I only have one, but the majority of the other home edders I know do it with more than one child. As has been said above, often it happens that other children want to be home educated too.

Like everything in life, different choices mean you miss out on different things. Children in school miss out on some things home ed kids have and home ed kids miss out on some things schooled kids have. You can't have everything in life, you can only make the decisions you think are best right now.

musicposy Fri 18-Sep-09 21:49:40

That is such good advice, CommonNortherner. When I was deliberating for ages whether to take my youngest out of school, someone said to me "choosing means losing". Because whatever choices you make in life, you gain some things and you lose others. I think in doing the home edding, we've gained a lot more than we've lost. But the only thing you can really do is what you feel is best right now - and if it turns out not to be best after all, change it.

Cadmum Thu 24-Sep-09 07:02:50

I have all four of ours at home. I did have only ds1 (now 12) and dd2 (now 3) for a brief spell while the middle two went to a small Montessori school in order to learn French quickly because we live in the French speaking part of Switzerland.

I love the freedom of having them all here. We are somewhat autonomous but loosely follow the recommendations of The Well Trained Mind.

My house is full of books.
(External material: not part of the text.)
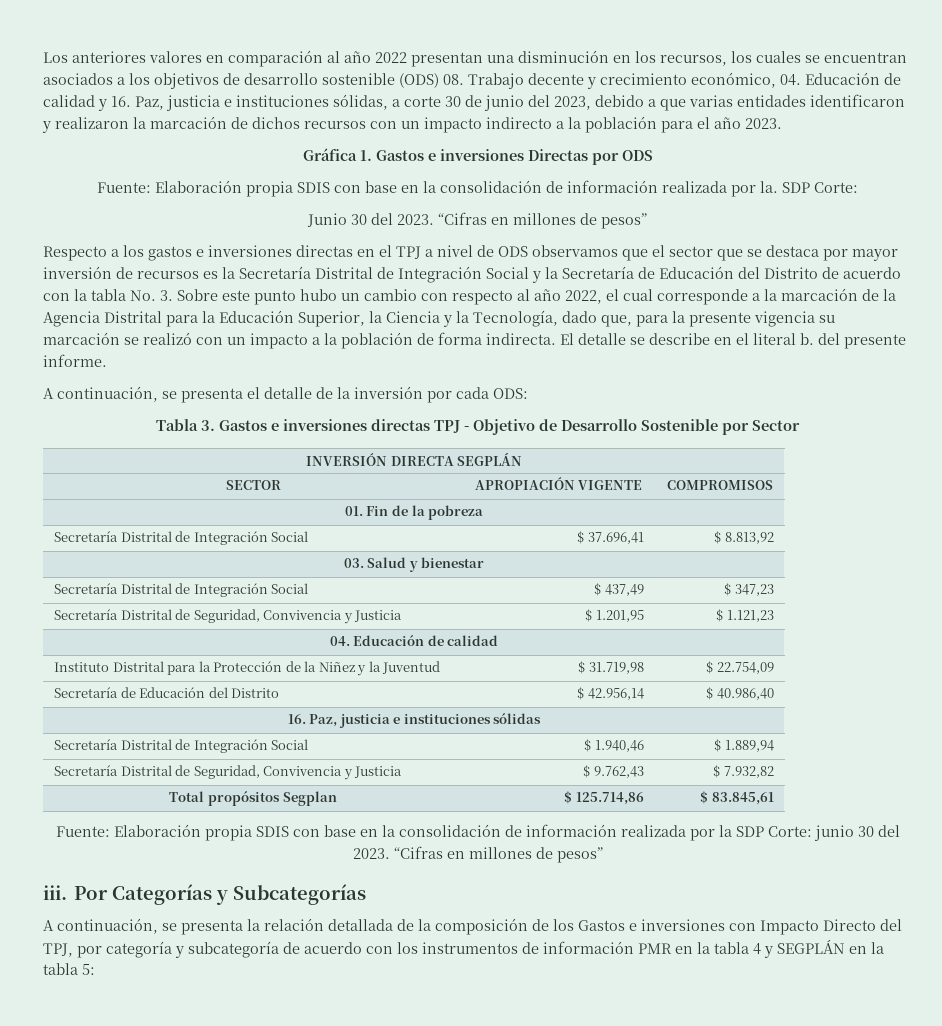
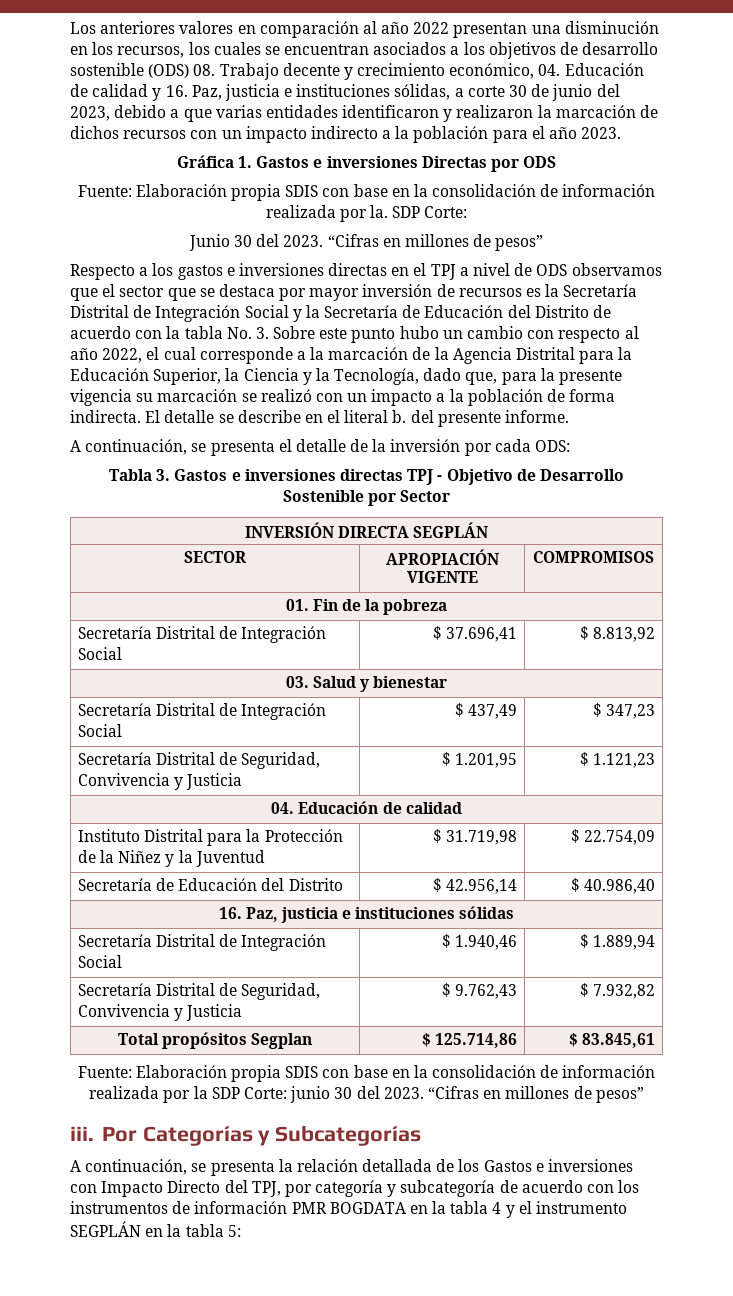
- A continuación, se presenta la relación detallada de la composición de los Gastos e inversiones con Impacto Directo del TPJ, por categoría y subcategoría de acuerdo con los instrumentos de información PMR en la tabla 4 y SEGPLÁN en la tabla 5:
+ A continuación, se presenta la relación detallada de los Gastos e inversiones con Impacto Directo del TPJ, por categoría y subcategoría de acuerdo con los instrumentos de información PMR BOGDATA en la tabla 4 y el instrumento SEGPLÁN en la tabla 5:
I am constantly wading through papers and the clutter can be extreme but the benefits are immeasurable. My lot are very much happier and they are learning at a fabulous (child-led) pace.

The only things that happen daily are maths, spelling, and some form of writing.

Ds1 takes a few classes on-line. His algebra and physics are nearly beyond what I can comfortably teach without feeling one page ahead so we outsourced.

Ds2 (7) was thinking that he might like to try the local school and actually came up with a pros and cons chart on his own to make the decision. I enjoy watching them think for themselves.

Must run and prepare for our day but feel free to ask questions.